The Cotswold Way is a long distance National Trail in south central England that offers beautiful and relatively easy walking, with many panoramic views from the Cotswold escarpment (an escarpment is the edge of a plateau). The route passes through a varied, quintessentially English landscape with old woodlands, picturesque villages, wildflower meadows and famous ancient sites.
The Cotswold Way runs for 164km (102 miles) and connects the market town of Chipping Campden in Gloucestershire to the city of Bath in Somerset (near Bristol). It became the 16th National Trail in England and Wales in 2007 and, being a relatively new National Trail, the Cotswold Way is very well way-marked. So finding your way is easy.
The Cotswolds are a range of rolling hills which rise from the meadows of the upper Thames to the Cotswold Escarpment, above the Severn Valley and Evesham Vale. For most of its length the route closely follows this ‘Cotswold Edge’, giving wonderful views of the surrounding landscape.
On its route the Cotswold Way passes through many picturesque English villages built in golden Cotswold stone and close to a significant number of historic sites spanning millennia. Examples are Hailes Abbey, Sudeley Castle near Winchcombe, the Neolithic burial chamber at Belas Knap and the Roman heritage sites at Bath.
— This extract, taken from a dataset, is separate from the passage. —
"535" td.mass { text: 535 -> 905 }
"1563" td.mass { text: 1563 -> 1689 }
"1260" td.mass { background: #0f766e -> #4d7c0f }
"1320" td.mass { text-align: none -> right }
In addition, the route also visits a wide variety of natural habitats, such as internationally important wildflower meadows and shaded beech woodlands that can be full of the colour of bluebells and the scent of wild garlic in spring.
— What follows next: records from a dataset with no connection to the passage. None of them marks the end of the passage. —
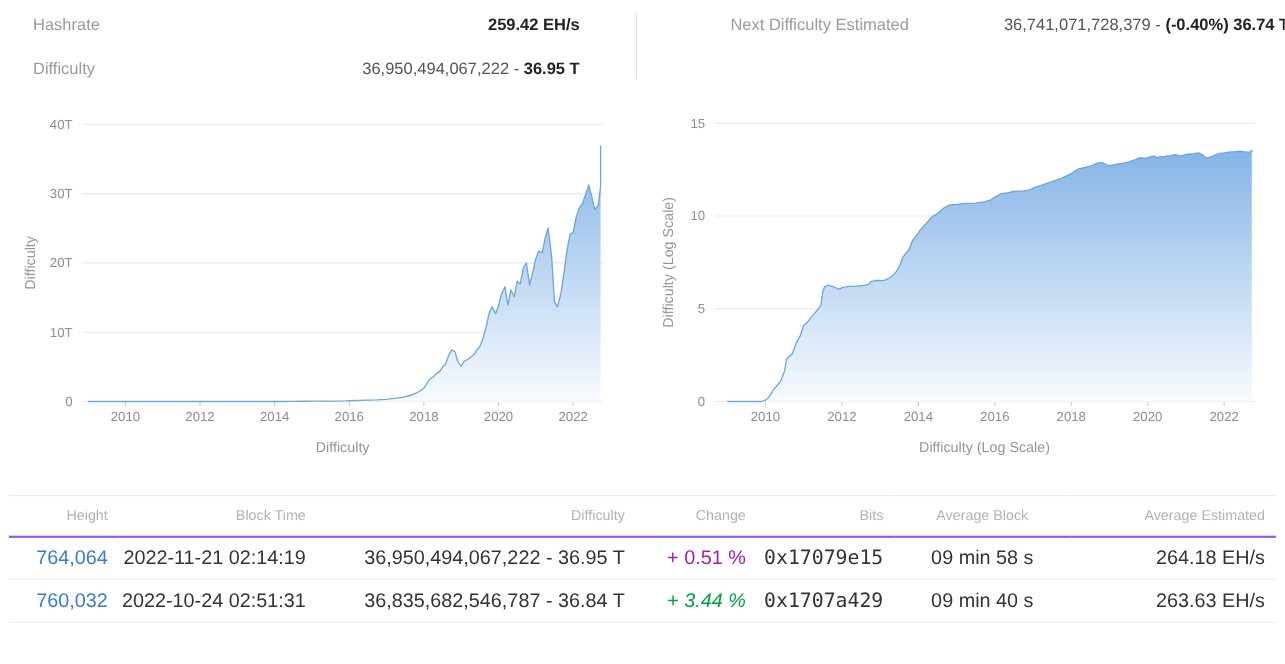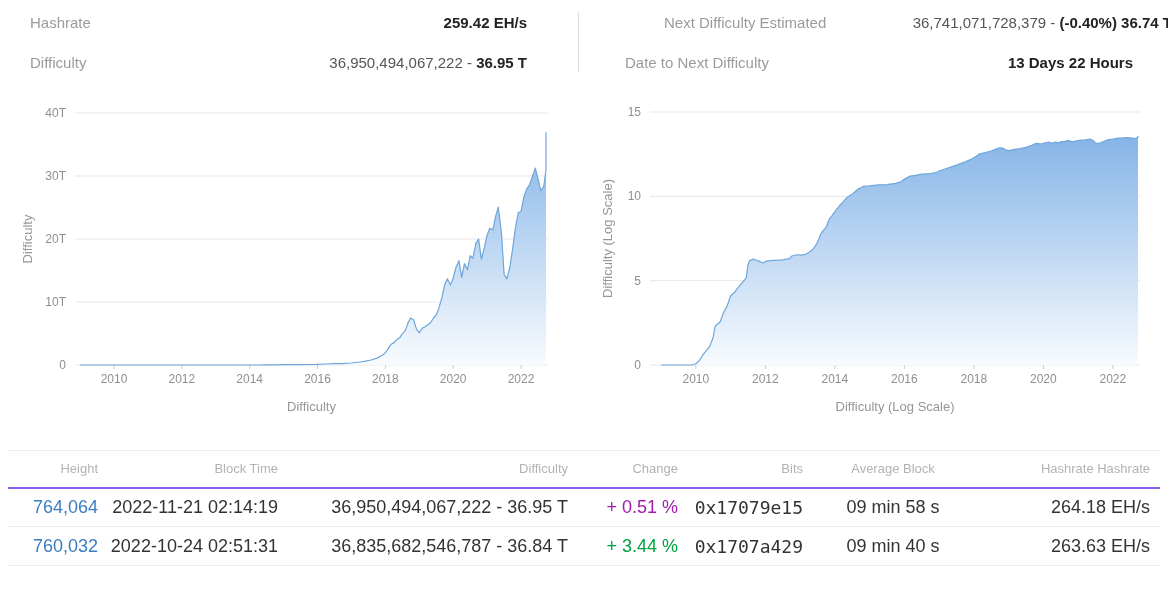"Date to Next Difficulty" div.srow { html: <div> <span>Date to Next Difficulty</span> <span><span></span><span>13 Days 22 Hours</span></span> </div> -> none }
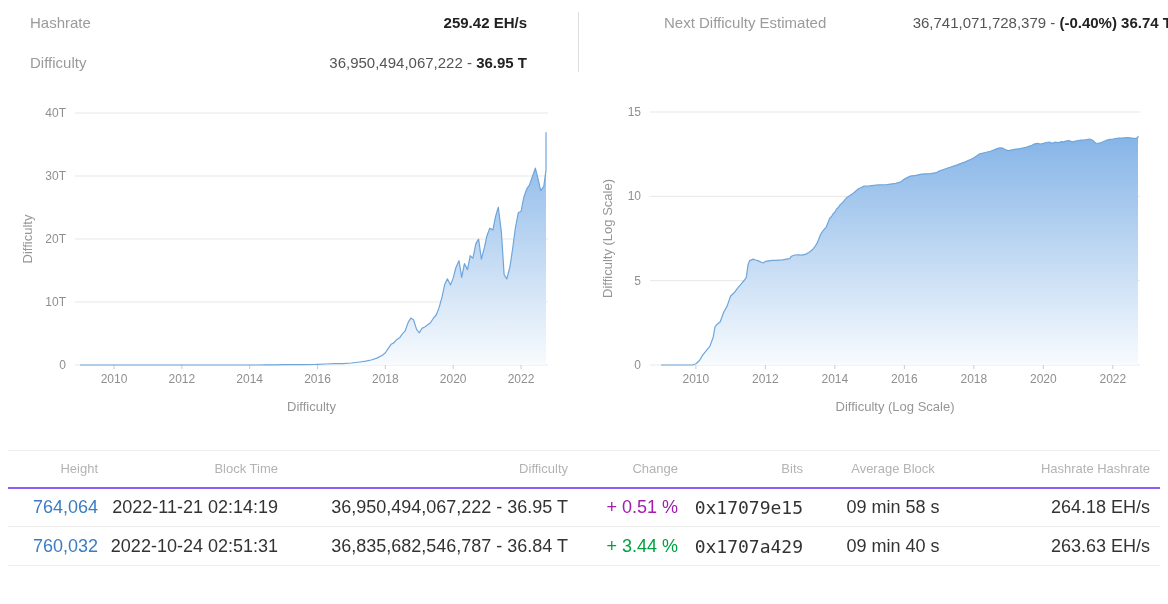"Hashrate Hashrate" th.al-r { text: Hashrate Hashrate -> Average Estimated }
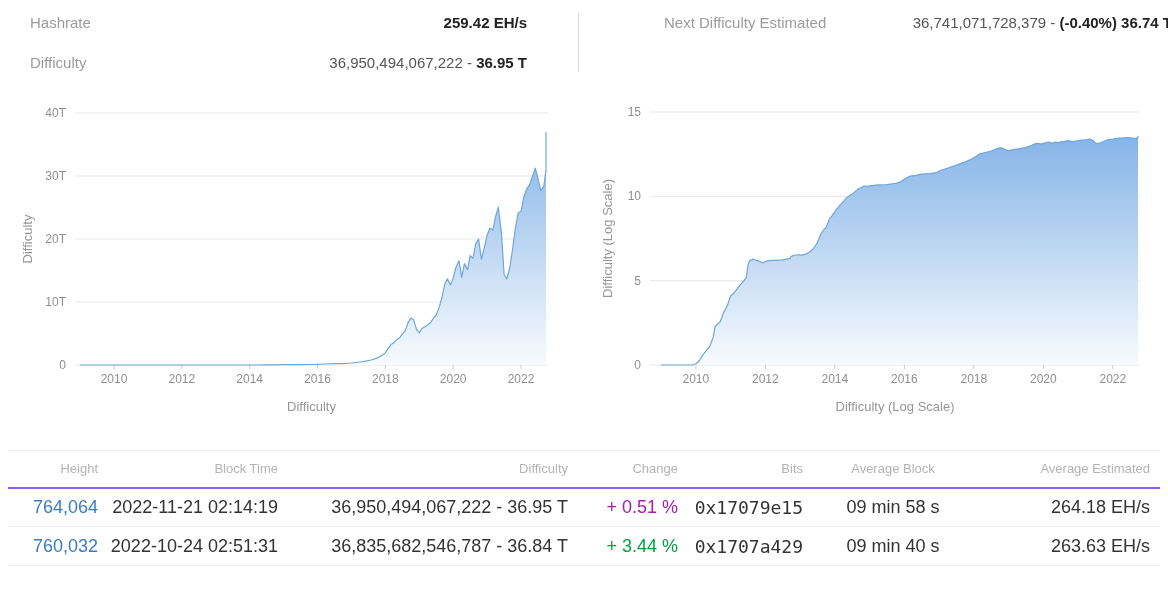"+ 3.44 %" td.al-r { font-style: none -> italic }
Starting in the market town and former wool centre of Chipping Campden the Cotswold Way follows quiet paths and tracks through lush farmland and charming English villages, such as Broadway and Stanton. Meadows and the occasional woodland section are passed as the trail drops down to the ruins of Hailes Abbey before continuing to attractive former wool town of Winchcombe.
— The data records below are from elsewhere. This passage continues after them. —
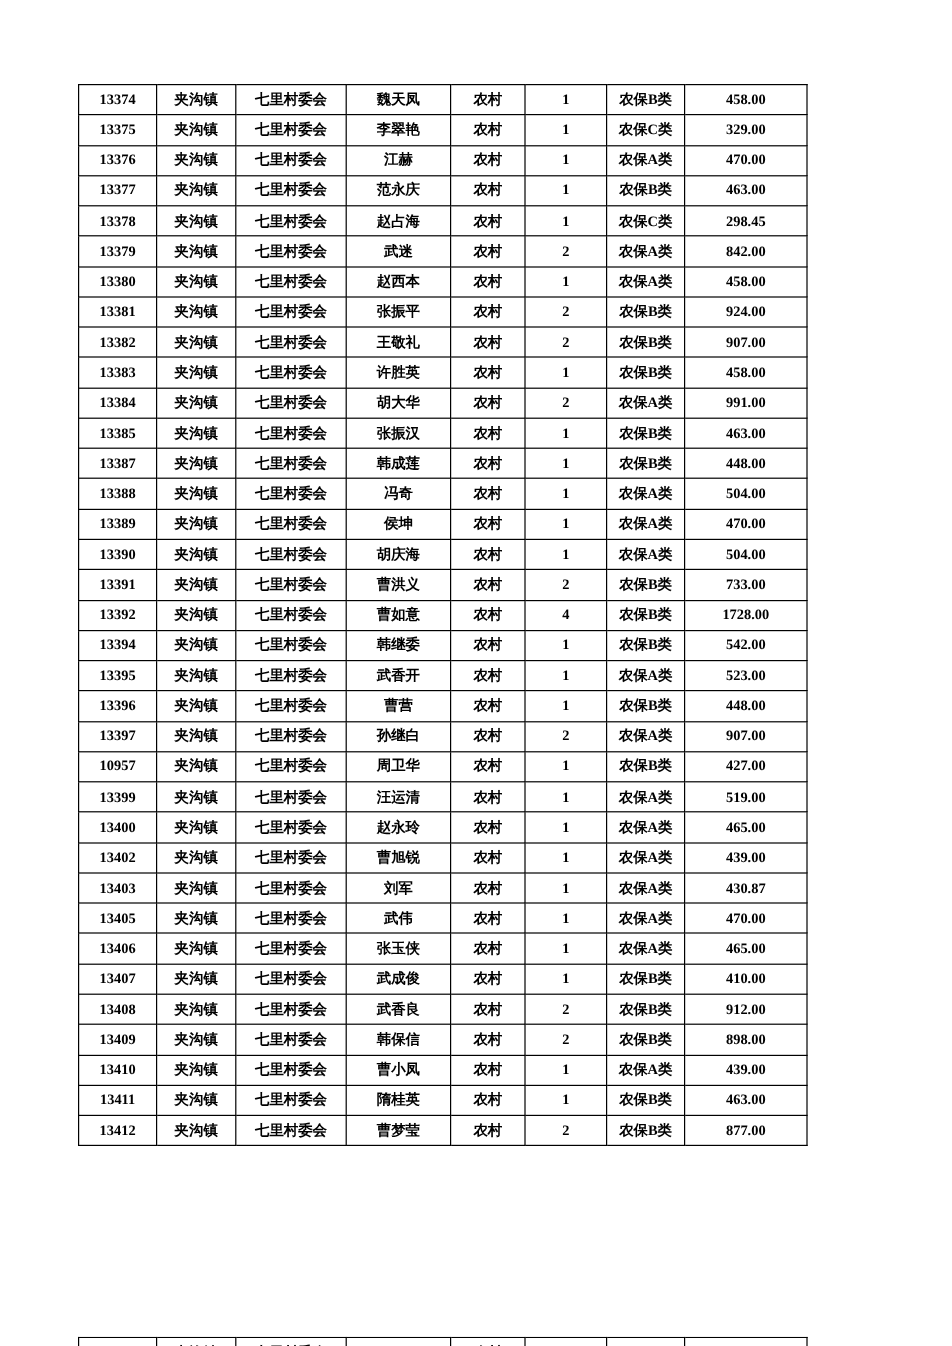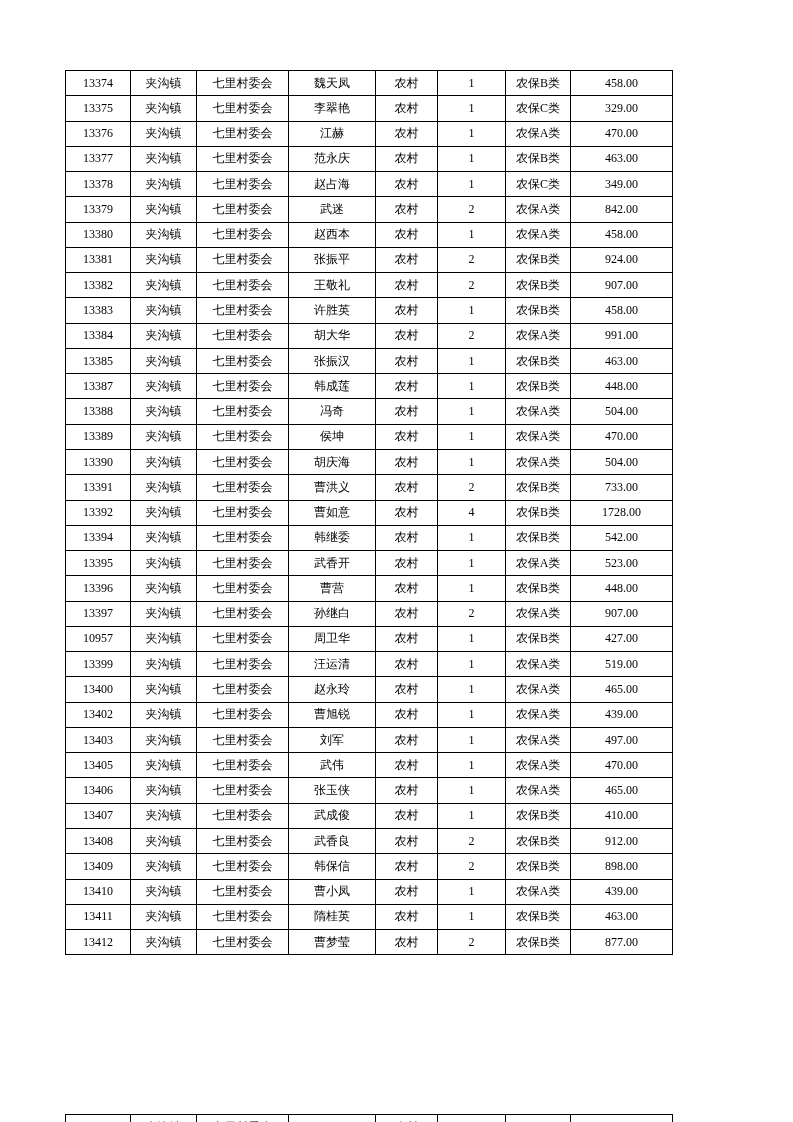"13374" .page { font-weight: none -> bold }
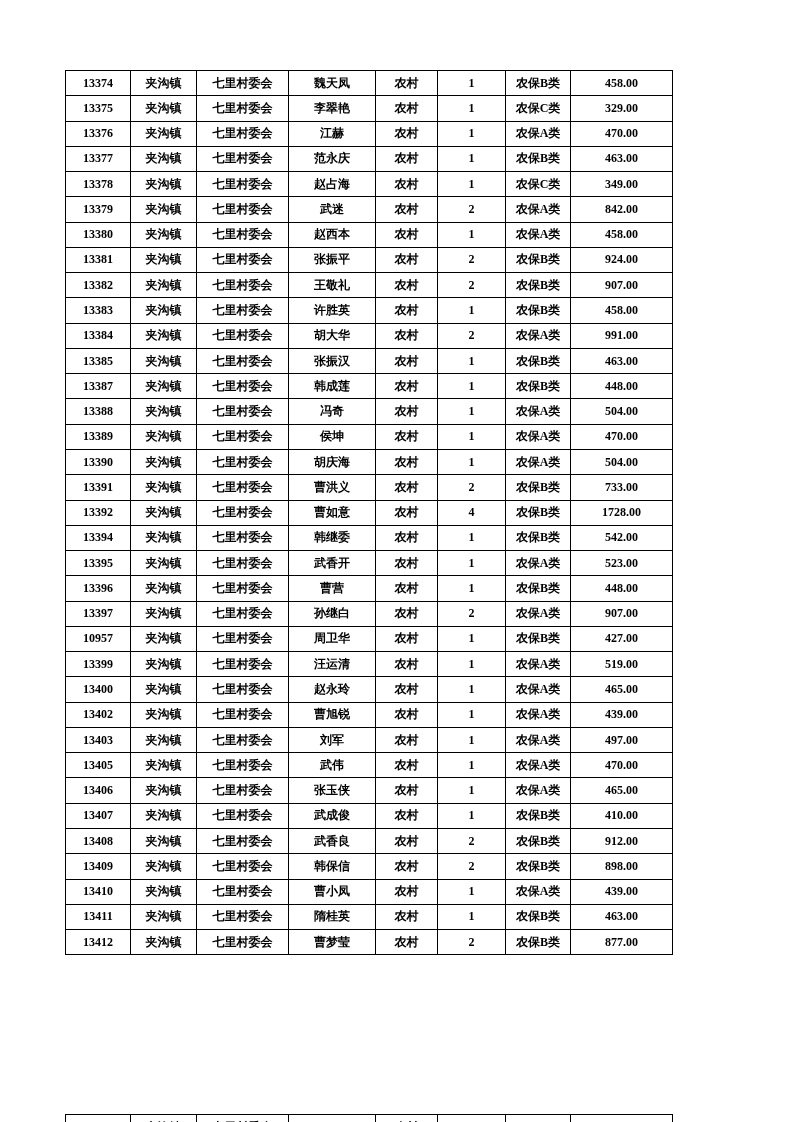"349.00" td { text: 349.00 -> 298.45 }
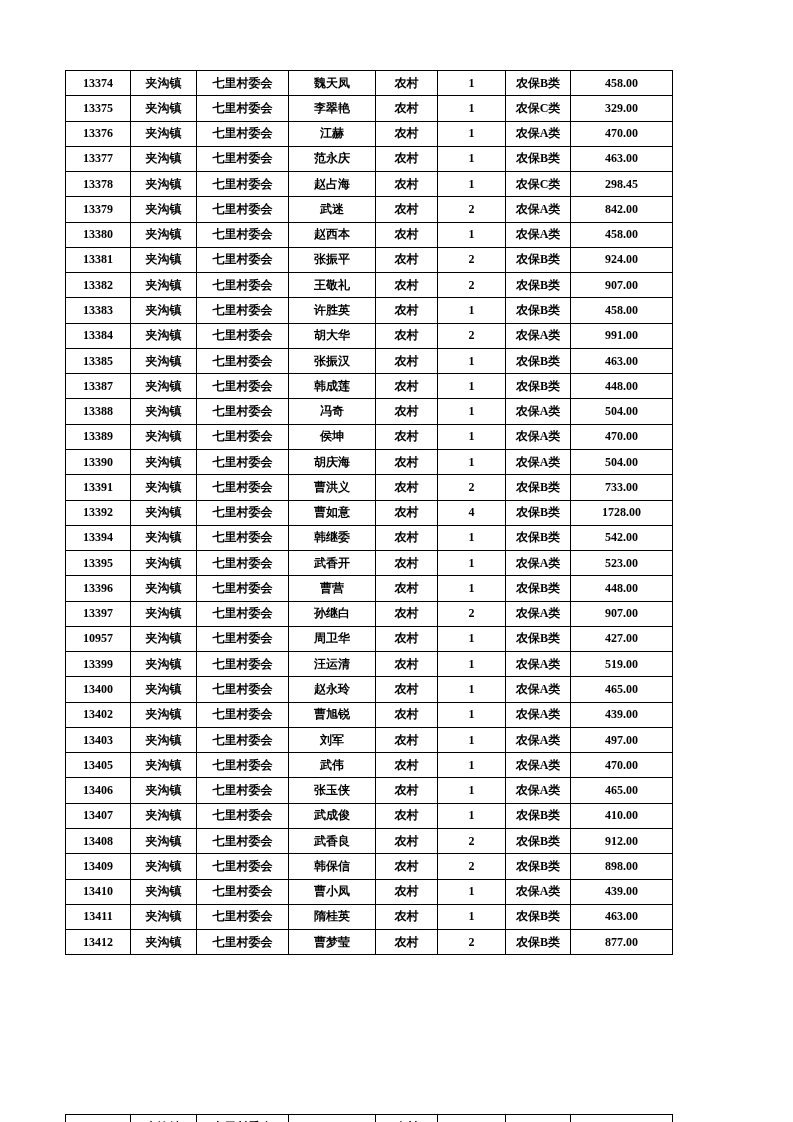"497.00" td { text: 497.00 -> 430.87 }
From there the route rises again and climbs up past the ancient long barrow of Belas Knap and, after passing through more woodland, to the highest point of the trail at Cleeve Hill (317m / 1040 ft). Through ancient beechwoods and limestone grassland and past some more prehistoric sites the route passes to the east and south of nearby Cheltenham and Gloucester.
Woodland sections and some more ascents and descents lead to a number of higher points with wide ranging vistas, including Cooper's Hill, famous for its cheese rolling. The route then comes to the attractive town of Painswick before descending to cross the Stroudwater Canal.
A number of steep ups and downs reward with panoramic views and neolithic burial chambers and Iron Age hill forts accompany the trail through beech woods and fields on its way to the enchanting village of Wotton-under-Edge. From there the route gets more remote as it passes a number of picturesque beauty spots, interesting Cotswold houses and two more Iron Age forts.
The last section of the Cotswold Way passes the sprawling countryside estates of two wonderful old country homes at Dodington Park and Dyrham Park. After crossing a 17th century battlefield the route descends to Bath, one of the most beautiful cities in Britain, where the spectacular Bath Abbey and the Roman Baths are a fitting location to mark the end of the Cotswold Way.
Why walk the route from north to south?
The majority of hikers walk the Cotswold Way in a north to south direction, from Chipping Campden to Bath. As it can be a little difficult to get to or from Chipping Campden with public transport most walkers prefer to get this problem out of the way before they start their hike.
In addition, it is generally acknowledged that the north of the Cotswold Way passes a larger share of the attractive villages and towns typical of the Cotswolds. This means that the walk starts in the heartland of the Cotswolds, rather than in a city. Furthermore, ending a long walk in style in a city like Bath, with its long history, baths, Abbey and fine Georgian Architecture, provides a certain degree of triumph and achievement that seems only fitting.
It is often said that almost anyone who is reasonably fit can walk the Cotswold Way. Relatively easy-going, the rolling terrain is, for the most part, ideal for gentle rambles while the many villages along the route are the perfect setting for long pub lunches. Most of the walking is quite gentle and follows well maintained paths and tracks along the Cotswold Edge, through woodland and meadows and over parkland and commons.
The route does not climb to any great heights and there are no particularly difficult sections. However, many walkers are surprised at the frequency of steeper climbs and there is a bit of up and down on every section of the trail. The total aggregate ascent is approximately 3,300m over the entire route and the highest point is just 317 metres above sea level.